Net international reserves (NIRs) surged to the highest level recorded in the past 4 years in April, hitting $41 billion from $40.4 at the end of March, according to a CBE release last week.
The CBE revealed in its latest data update that Egypt’s reserve money (MO) reached LE 1.614 trillion in April, compared to LE 1.683 trillion in March.
Local currency in circulation out of the central bank’s treasury jumped to LE 1.233 trillion last month, up from LE 1.20 trillion at the end of March.
Bank deposits in local currency recorded LE 381.2 billion at the end of April, compared to LE 482.8 billion at the end of March.
The net foreign asset deficit within the banking sector saw a substantial drop in March, falling to under $4.2 billion after reaching a record high of $22 billion in February.

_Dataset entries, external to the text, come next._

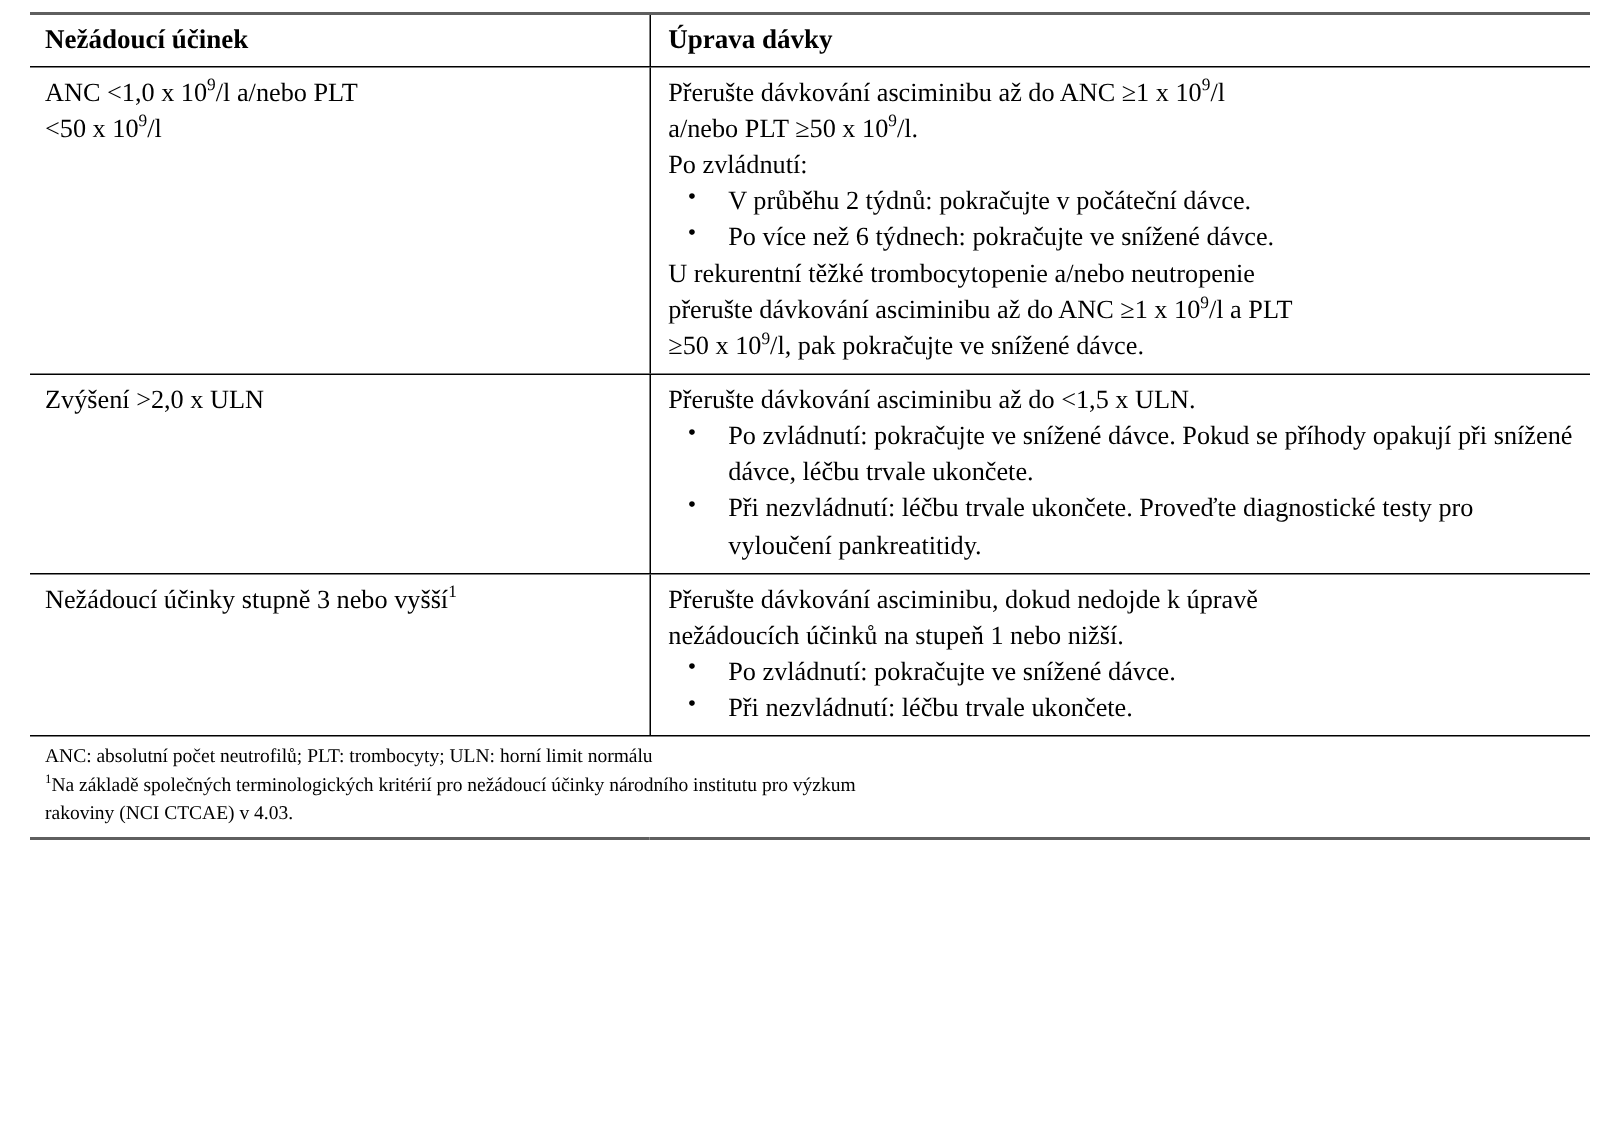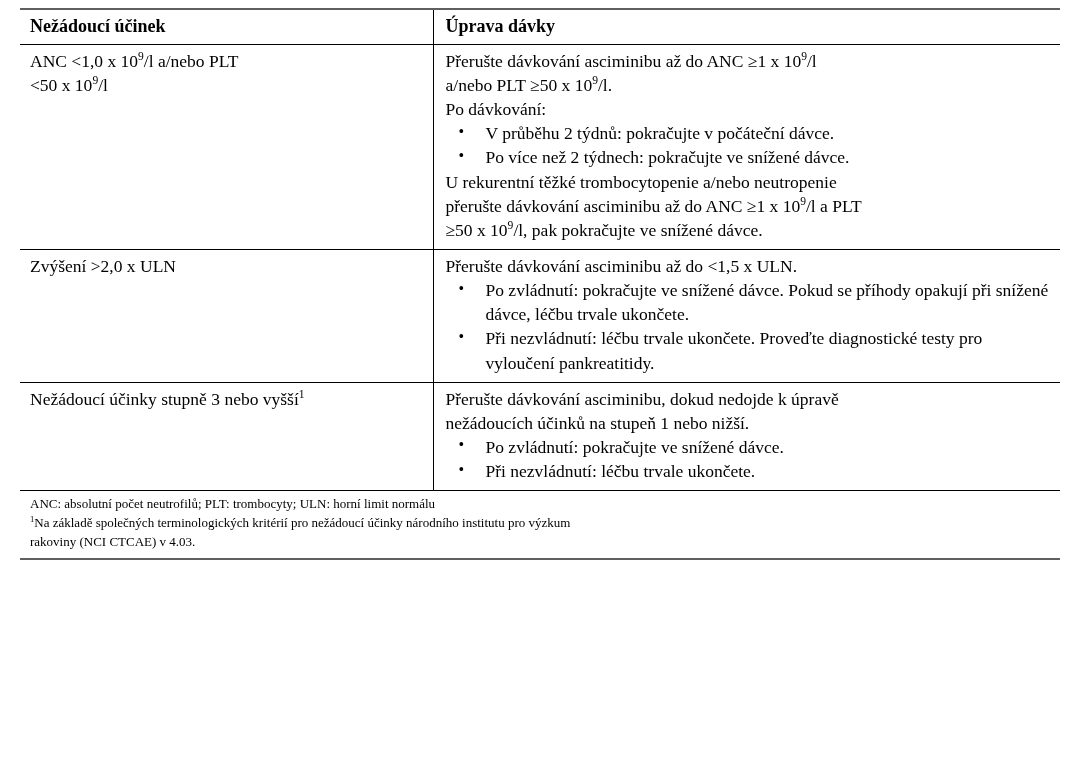"Po dávkování:" p.line { text: dávkování -> zvládnutí }
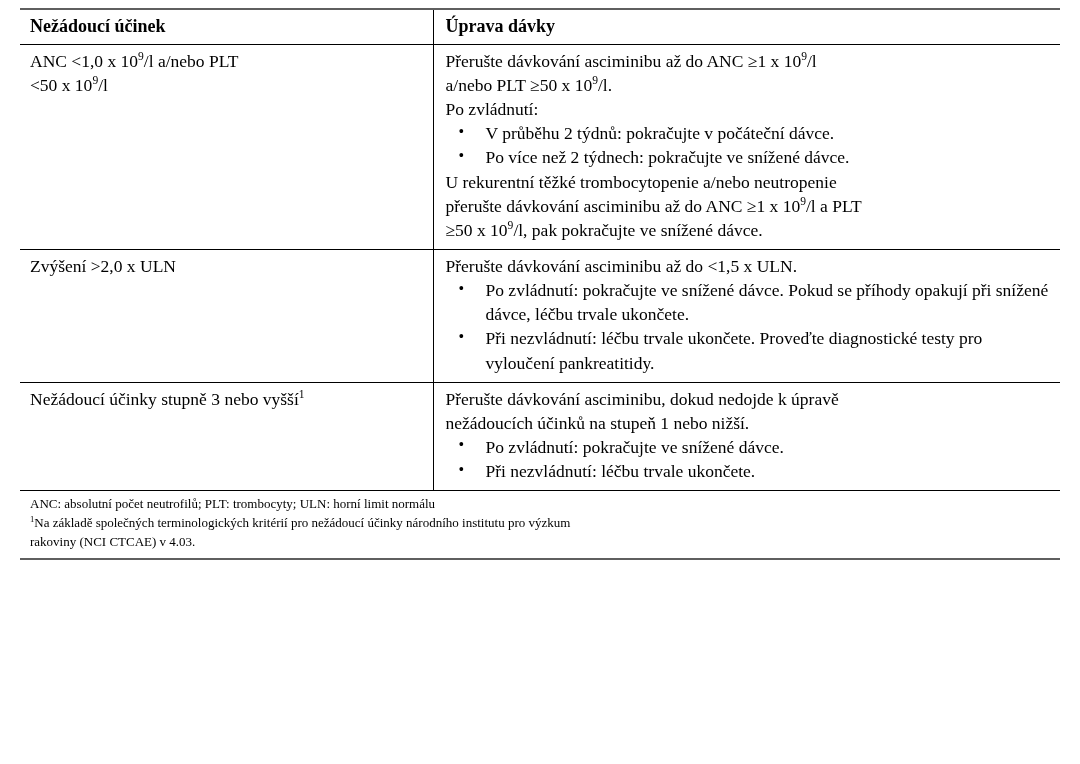"Po více než 2 týdnech:" li { text: 2 -> 6 }
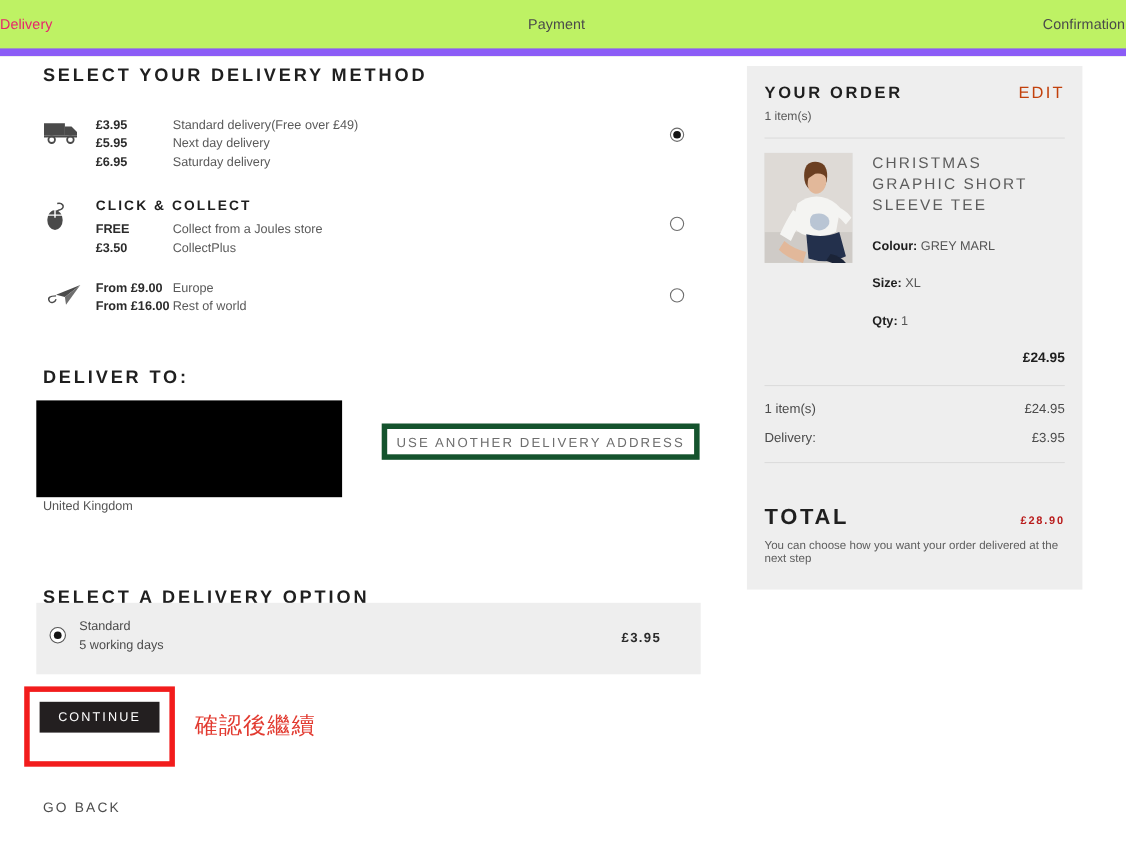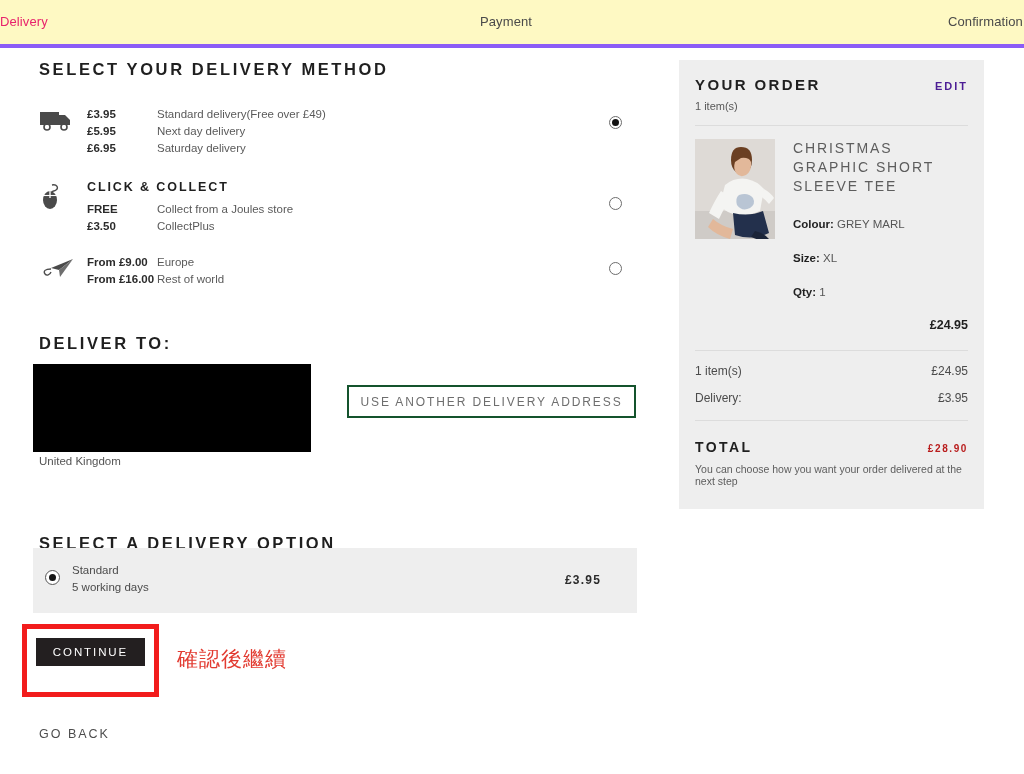"Delivery" .checkout-steps { background: #fef9c3 -> #bef264; border-bottom: 4px solid #8b5cf6 -> 7px solid #8b5cf6 }
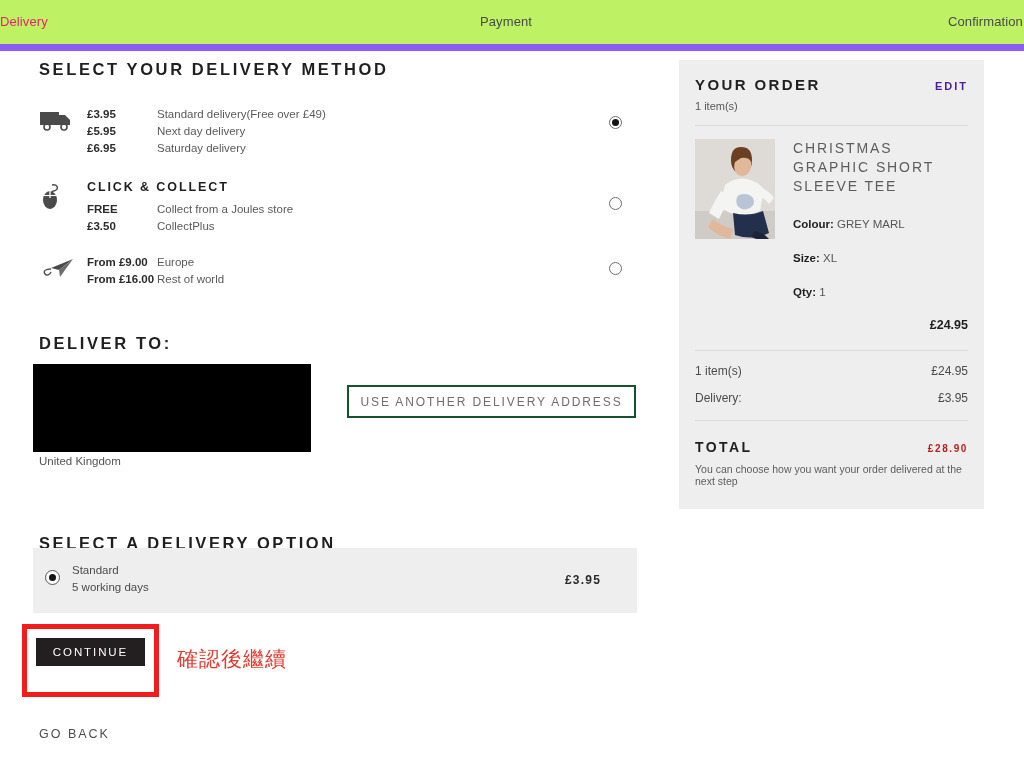"EDIT" .order-edit { color: #4c1d95 -> #c2410c; font-size: 11px -> 15px; font-weight: bold -> none }
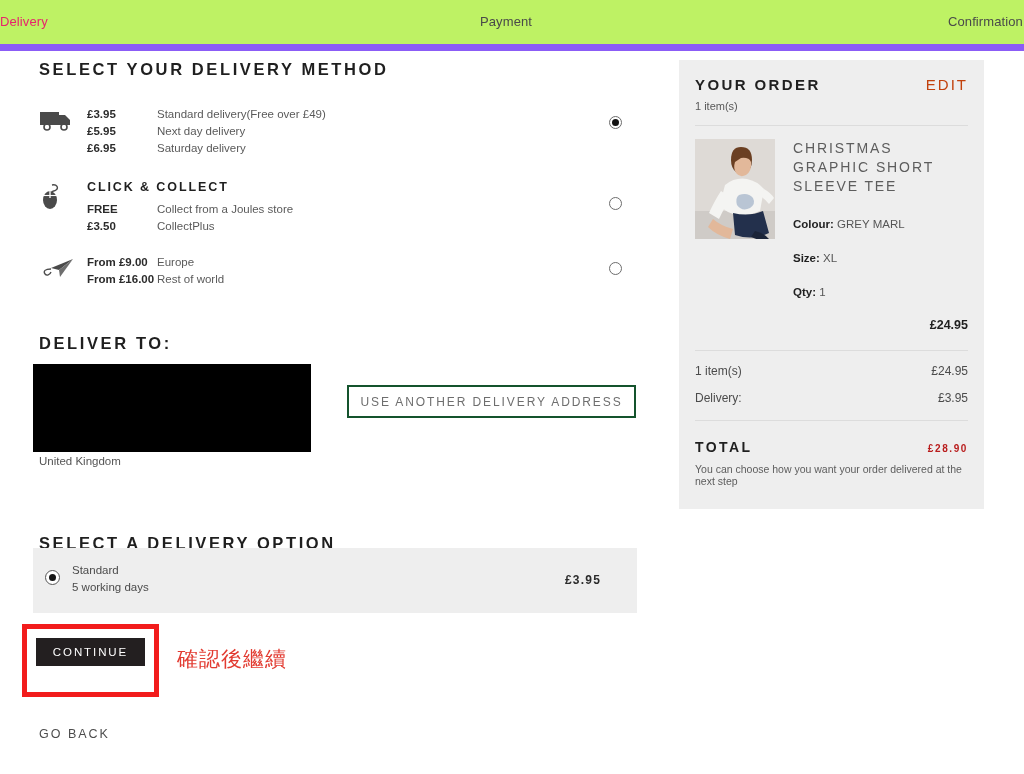"USE ANOTHER DELIVERY ADDRESS" .another-address-btn { border: 2px solid #14532d -> 5px solid #14532d }
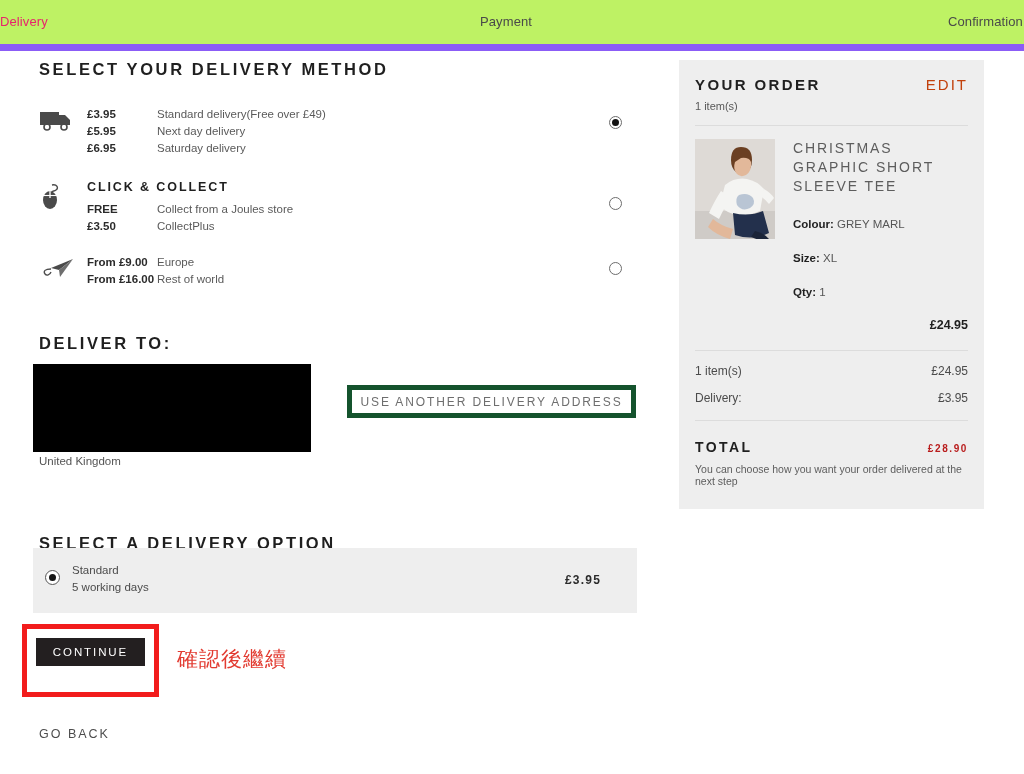"TOTAL" .grand-label { font-size: 14px -> 20px; margin-top: none -> 20px }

The decline was attributed to the significant inflow of foreign currency triggered by the Ras El Hekma deal, recent reforms and the pound’s float.
On Tuesday, the CBE withdrew a record LE 1.1 trillion from banks’ liquidity in fixed-rate deposits at a rate of 27.75 percent during its weekly fixed-rate auction, marking the largest ingle withdrawal of surplus liquidity from the domestic banking system.
The CBE launched a new mechanism for its weekly fixed-rate auctions last month, moving towards a full allotment system that ensures all the bids submitted by commercial banks are accepted.